◆ Material for the task
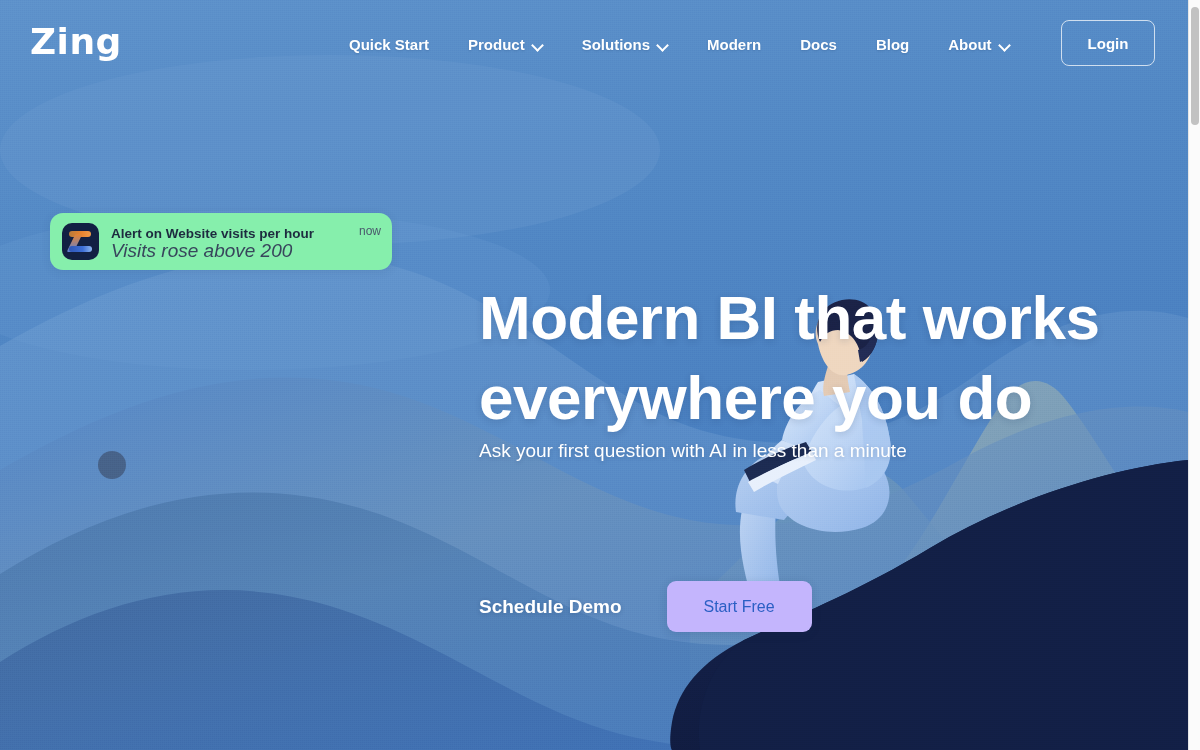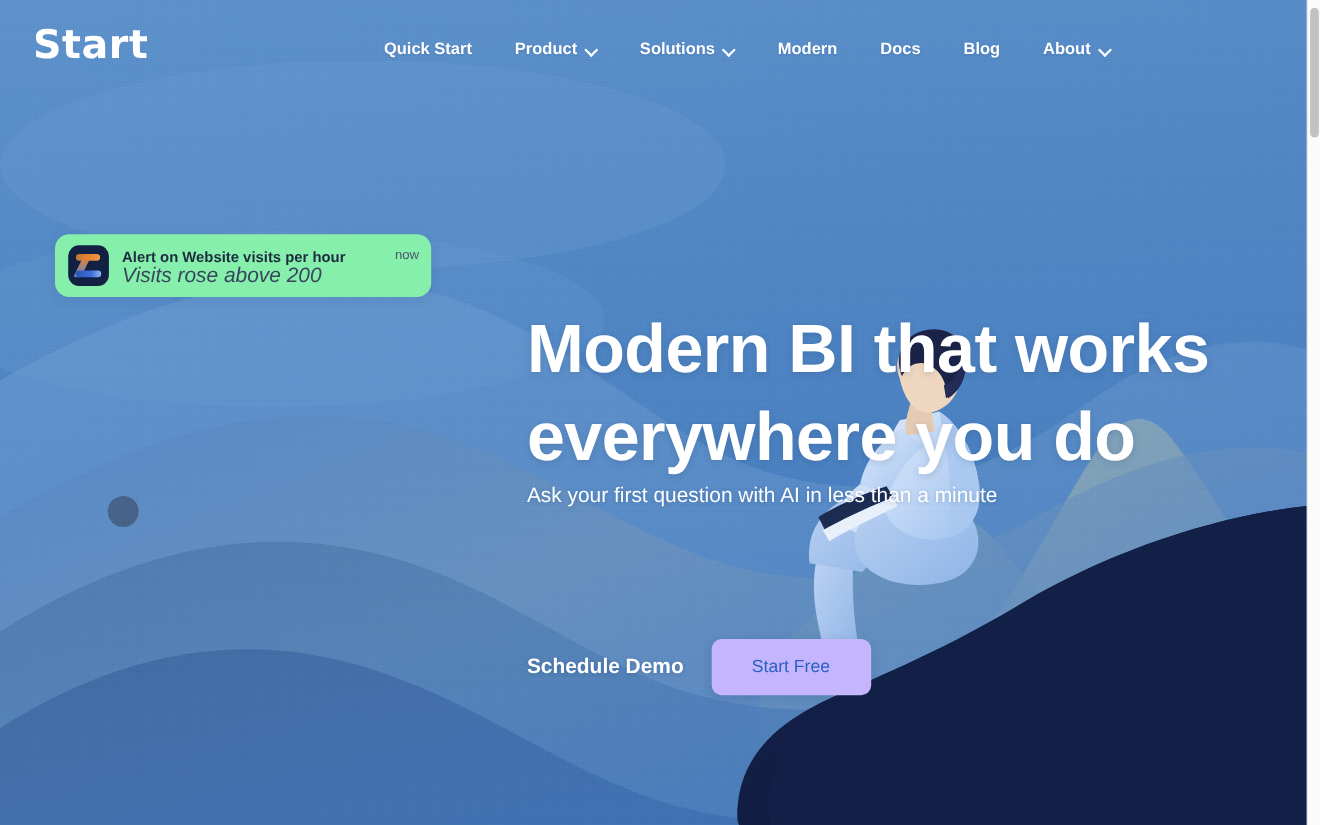--- a/index.html
+++ b/index.html
@@ -223,20 +223,21 @@
     text-shadow: 0 1px 4px rgba(20,45,85,.22);
   }
 
   .cta-row {
     position: absolute;
     left: 479px;
     top: 581px;
     display: flex;
     align-items: center;
     z-index: 15;
+    gap: 20px;
   }
   .cta-secondary {
     color: #ffffff;
     font-size: 19px;
     font-weight: 600;
     cursor: pointer;
     margin-right: 25px;
     text-shadow: 0 1px 4px rgba(20,45,85,.22);
   }
   .cta-primary {
@@ -406,21 +407,21 @@
         <path d="M 858 350 C 866 348 872 340 872 330 L 878 332 C 878 346 870 358 860 362 Z" fill="#222c55"></path>
 
         <path d="M 744 470 C 760 460 786 448 806 442 L 812 452 C 792 460 766 472 750 482 Z" fill="#1c2b52"></path>
         <path d="M 748 482 C 766 472 792 460 812 452 L 816 460 C 796 470 770 482 754 492 Z" fill="#e8f0fc"></path>
       </g>
     </svg>
     <div class="grain"></div>
   </div>
 
   <div class="navbar">
-    <div class="logo">Start</div>
+    <div class="logo">Zing</div>
 
     <nav class="nav-links">
       <div class="nav-item">
         <span>Quick Start</span>
       </div>
       <div class="nav-item">
         <span>Product</span>
         <span class="chev"></span>
       </div>
       <div class="nav-item">
@@ -435,20 +436,21 @@
       </div>
       <div class="nav-item">
         <span>Blog</span>
       </div>
       <div class="nav-item">
         <span>About</span>
         <span class="chev"></span>
       </div>
     </nav>
 
+    <button class="login-btn">Login</button>
   </div>
 
   <div class="toast">
     <div class="toast-icon">
       <div class="z-top"></div>
       <div class="z-diag"></div>
       <div class="z-bot"></div>
     </div>
     <div class="toast-text">
       <div class="toast-title">Alert on Website visits per hour</div>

◆ Task to complete
Could you output all of the entries above exactly? Leave the pictures out.

◆ Result for this exercise
--- a/index.html
+++ b/index.html
@@ -223,20 +223,21 @@
     text-shadow: 0 1px 4px rgba(20,45,85,.22);
   }
 
   .cta-row {
     position: absolute;
     left: 479px;
     top: 581px;
     display: flex;
     align-items: center;
     z-index: 15;
+    gap: 20px;
   }
   .cta-secondary {
     color: #ffffff;
     font-size: 19px;
     font-weight: 600;
     cursor: pointer;
     margin-right: 25px;
     text-shadow: 0 1px 4px rgba(20,45,85,.22);
   }
   .cta-primary {
@@ -406,21 +407,21 @@
         <path d="M 858 350 C 866 348 872 340 872 330 L 878 332 C 878 346 870 358 860 362 Z" fill="#222c55"></path>
 
         <path d="M 744 470 C 760 460 786 448 806 442 L 812 452 C 792 460 766 472 750 482 Z" fill="#1c2b52"></path>
         <path d="M 748 482 C 766 472 792 460 812 452 L 816 460 C 796 470 770 482 754 492 Z" fill="#e8f0fc"></path>
       </g>
     </svg>
     <div class="grain"></div>
   </div>
 
   <div class="navbar">
-    <div class="logo">Start</div>
+    <div class="logo">Zing</div>
 
     <nav class="nav-links">
       <div class="nav-item">
         <span>Quick Start</span>
       </div>
       <div class="nav-item">
         <span>Product</span>
         <span class="chev"></span>
       </div>
       <div class="nav-item">
@@ -435,20 +436,21 @@
       </div>
       <div class="nav-item">
         <span>Blog</span>
       </div>
       <div class="nav-item">
         <span>About</span>
         <span class="chev"></span>
       </div>
     </nav>
 
+    <button class="login-btn">Login</button>
   </div>
 
   <div class="toast">
     <div class="toast-icon">
       <div class="z-top"></div>
       <div class="z-diag"></div>
       <div class="z-bot"></div>
     </div>
     <div class="toast-text">
       <div class="toast-title">Alert on Website visits per hour</div>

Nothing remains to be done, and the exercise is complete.